“Golden Boy”, by Abigail Tarttelin

Tarttelin, "Golden Boy" (US Edition)Tarttelin, "Golden Boy" (UK Edition)I loved this book. It vividly captures the effects of secrecy and shame on an intersex adolescent, and a family in crisis. It’s compassionately and beautifully written, from the perspective of six key characters: Max the protagonist, his brother, parents, doctor and friend.

Unlike Jeffrey Eugenides’s Middlesex, which manages to convey the impression that intersex people are a product of incestuous sin, or Kathleen Winter’s Annabel, whose promising mathematically-inclined (and impossibly self-fertile) character is emptied out by the destruction of his playhouse, the Golden Boy‘s story is realistically and eloquently described. Perhaps it’s helpful that the story focuses on a single episode in Max’s life, rather than attempts to summate a childhood or life story.

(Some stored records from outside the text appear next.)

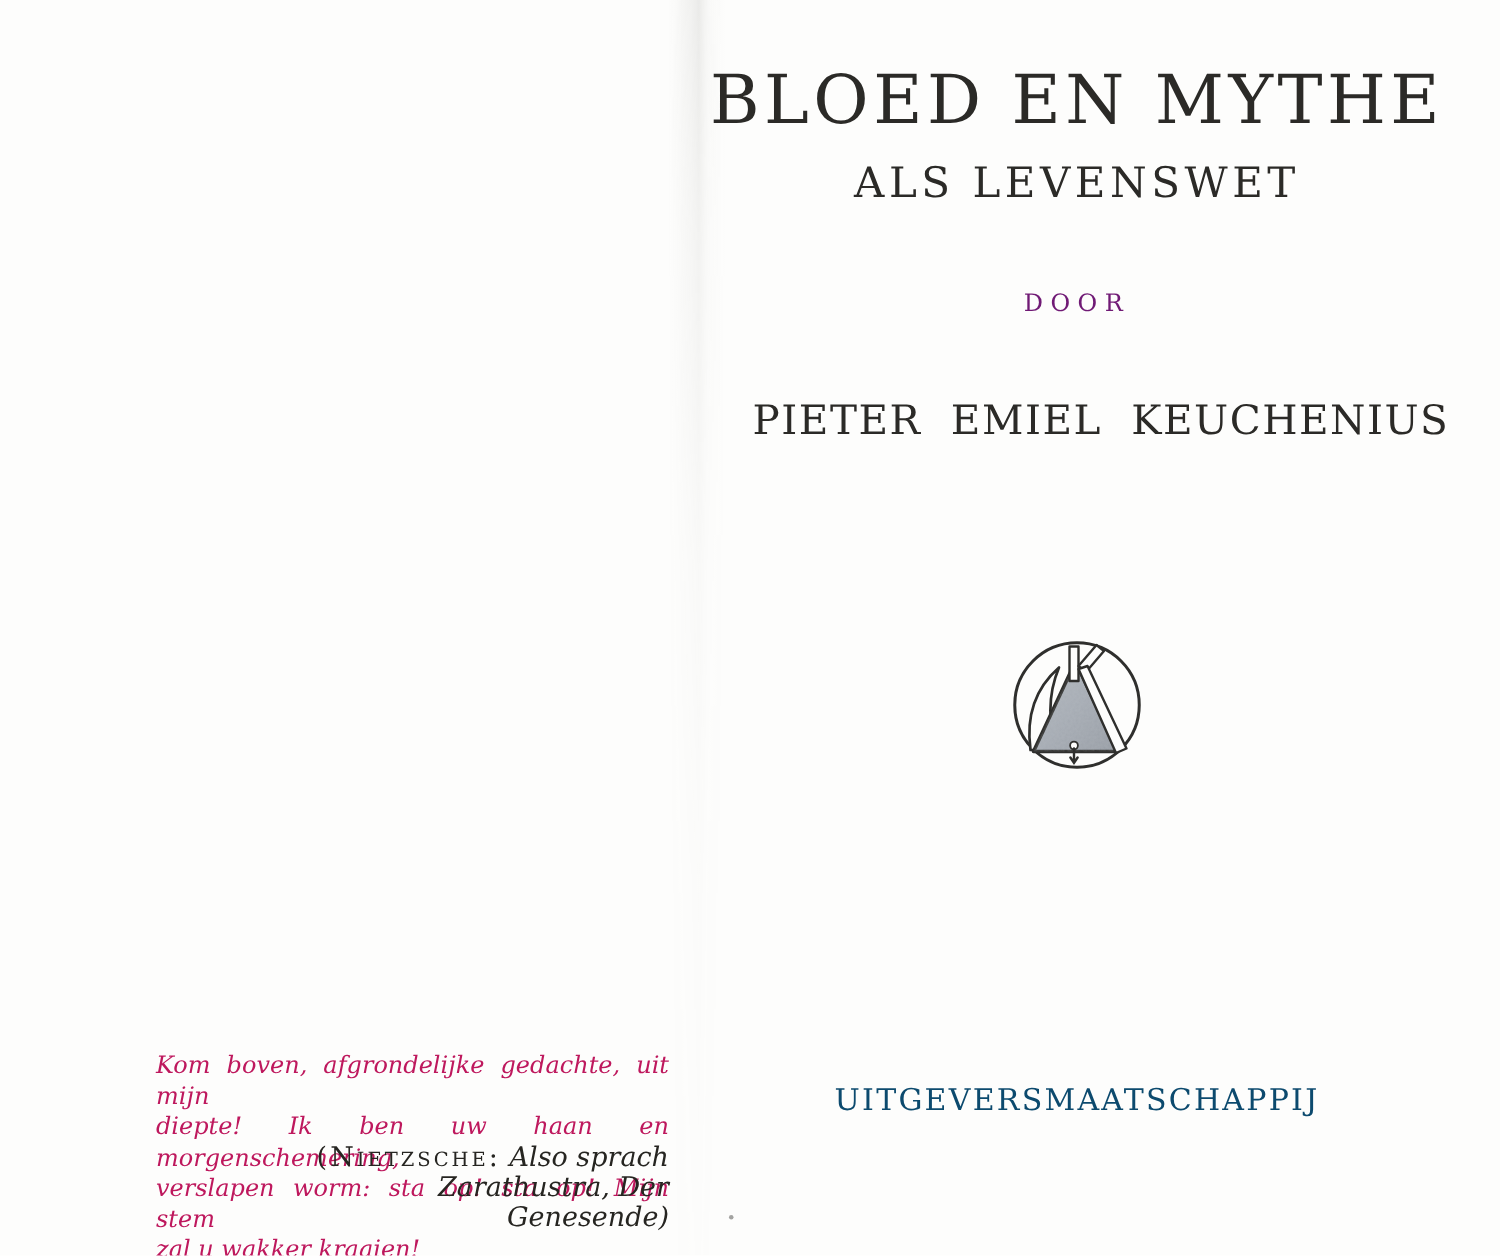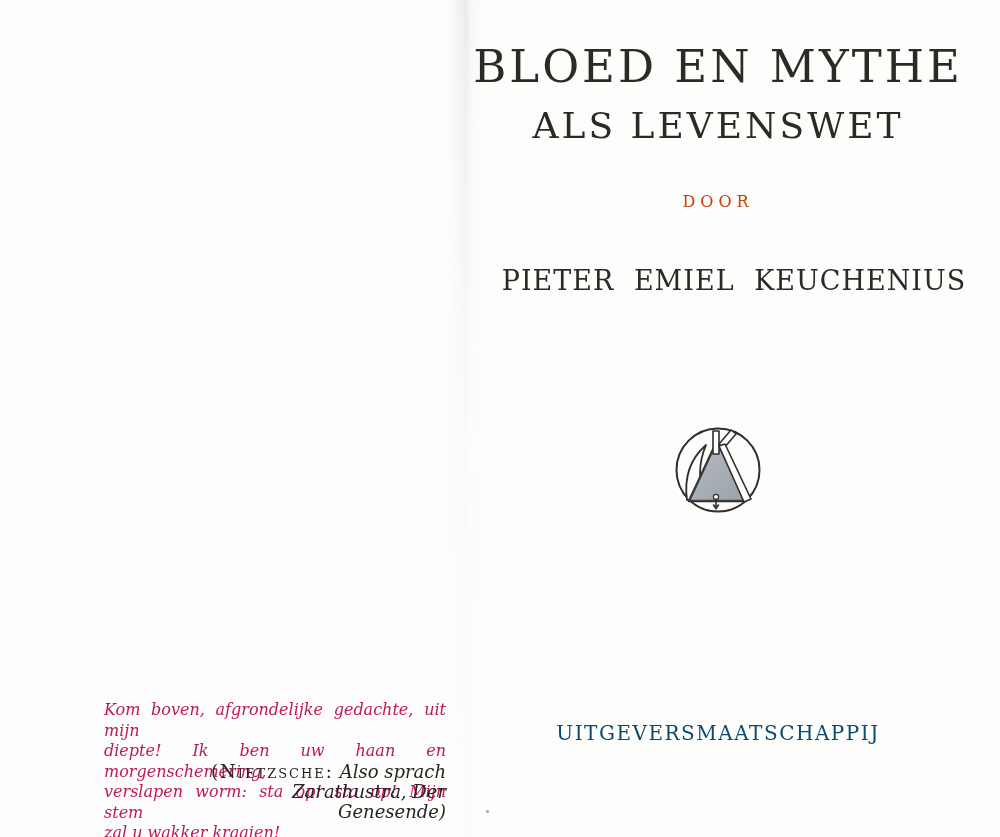--- a/index.html
+++ b/index.html
@@ -65,33 +65,33 @@
     line-height: 1.1;
     letter-spacing: 3px;
     font-weight: 500;
     white-space: nowrap;
   }
   .sub-title {
     position: absolute;
     top: 105px;
     left: 0;
     width: 100%;
-    font-size: 36px;
+    font-size: 28px;
     letter-spacing: 3px;
     font-weight: 500;
     white-space: nowrap;
   }
   .byline {
     position: absolute;
     top: 192px;
     left: 0;
     width: 100%;
     font-size: 16px;
     letter-spacing: 5px;
-    color: #c2410c;
+    color: #701a75;
   }
   .author {
     position: absolute;
     top: 265px;
     left: 16px;
     width: 100%;
     font-size: 27px;
     letter-spacing: 1px;
     word-spacing: 10px;
     white-space: nowrap;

This book accurately portrays the difficulties in negotiating issues of conformity and autonomy, and the very human need to be true to one’s self. The competing demands of people around Max – for security, love and companionship – give the story meaning, and the human dimension which makes the book of welcome interest to a general audience. Who has not, at some time, suffered feelings of rejection, fears of intimacy, bodily discomfort and the need to fit in?

We hope this book might help to promote a greater understanding of intersex amongst the wider community. In this sense, too, it’s arguably “intersex lite”, the easily comprehended, mainstream, middle-class introduction to intersex that maybe we need it to be. We’ve yet to see a full spectrum account of intersex lives in fiction. This is no normalisation of intersex through that fact’s incidental relationship to a storyline, but we’re not there yet, and this is a major advance from popular culture references as freaks, losers, or even killers.

The author barely succumbed to the sensationalism that often seems inherent to fictional accounts of intersex people: a key element of the story is also the most improbable. This is simply because people with most intersex diagnoses, especially those discovered at birth like Max, so rarely escape radical surgical intervention along with infant sex assignment. Physical differences are frequently erased. It’s exceptionally rare that clinicians satisfy themselves with the minimalist removal of an ovotestis while retaining physical structures associated with men alongside those associated with women. Anecdotally, we haven’t encountered it. The more common experiences include surgical “normalisation”, lack of sexual sensitivity and removal of gonads, with consequential hormonal and fertility issues.

Of course, we would prefer more people to have the minimalist intervention experienced by the main character. Intersex people need to be free to explore our own identity and possibilities; this book will hopefully convince more people of the need for less intervention at a time when intersex issues are finally becoming more visible, both in Australia and internationally.

As an aside, it’s my own experience that my GP is one of my strongest allies. Our clinical relationship predates diagnosis and, at times, it’s felt like we’ve been on a roller coaster together – some of that caused by an unthinking non-consensual surgical outcome. With this perspective, it’s pleasing that the story includes a positively-portrayed doctor, as well as the range of other perspectives and experiences that also happen.

Assembling all the pieces in the story was one of the book’s less successful moments, before diving straight in to a lengthy, and traumatic scene of abuse with barely a clear understanding of who these people were. Once that stage has been set, the story is engaging and compelling.

So, the situation of the main character, while improbable, is handled carefully and believably. The author captures astonishingly well the difficulties faced by someone coming to terms with their bodily differences in the face of social, clinical and parental demands for conformity. Abigail Tarttelin shows empathy and warmth, and this book is highly recommended.